Pull every line with the word "Rugs" out of the entries below.

> **DATA PROVIDED**:

-------------------------

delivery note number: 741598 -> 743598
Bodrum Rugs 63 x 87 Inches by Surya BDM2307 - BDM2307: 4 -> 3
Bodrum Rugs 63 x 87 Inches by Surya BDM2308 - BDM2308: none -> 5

-------------------------

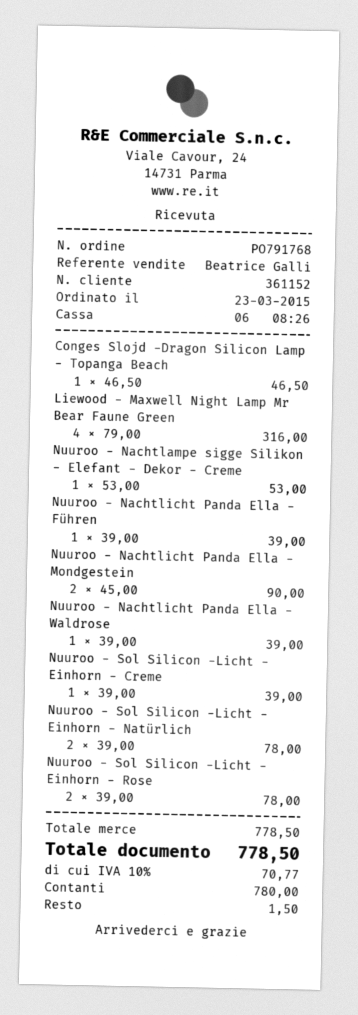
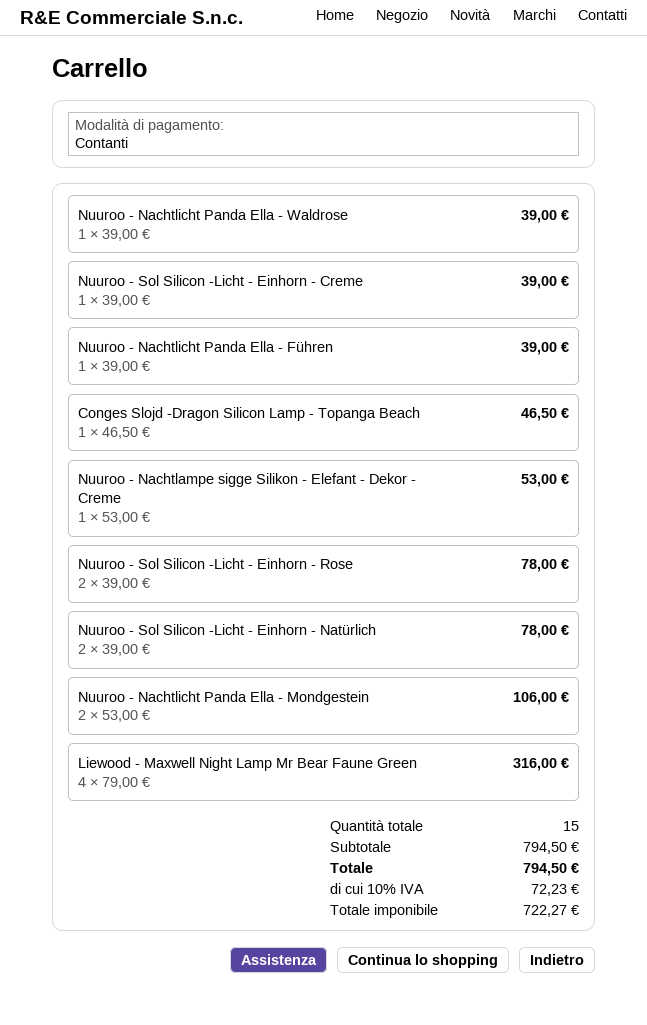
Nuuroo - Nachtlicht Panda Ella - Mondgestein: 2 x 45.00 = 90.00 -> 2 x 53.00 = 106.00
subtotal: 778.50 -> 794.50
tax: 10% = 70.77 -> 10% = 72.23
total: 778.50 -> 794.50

-------------------------

> **EXERCISE ANSWER**:
Bodrum Rugs 63 x 87 Inches by Surya BDM2307 - BDM2307: 4 -> 3
Bodrum Rugs 63 x 87 Inches by Surya BDM2308 - BDM2308: none -> 5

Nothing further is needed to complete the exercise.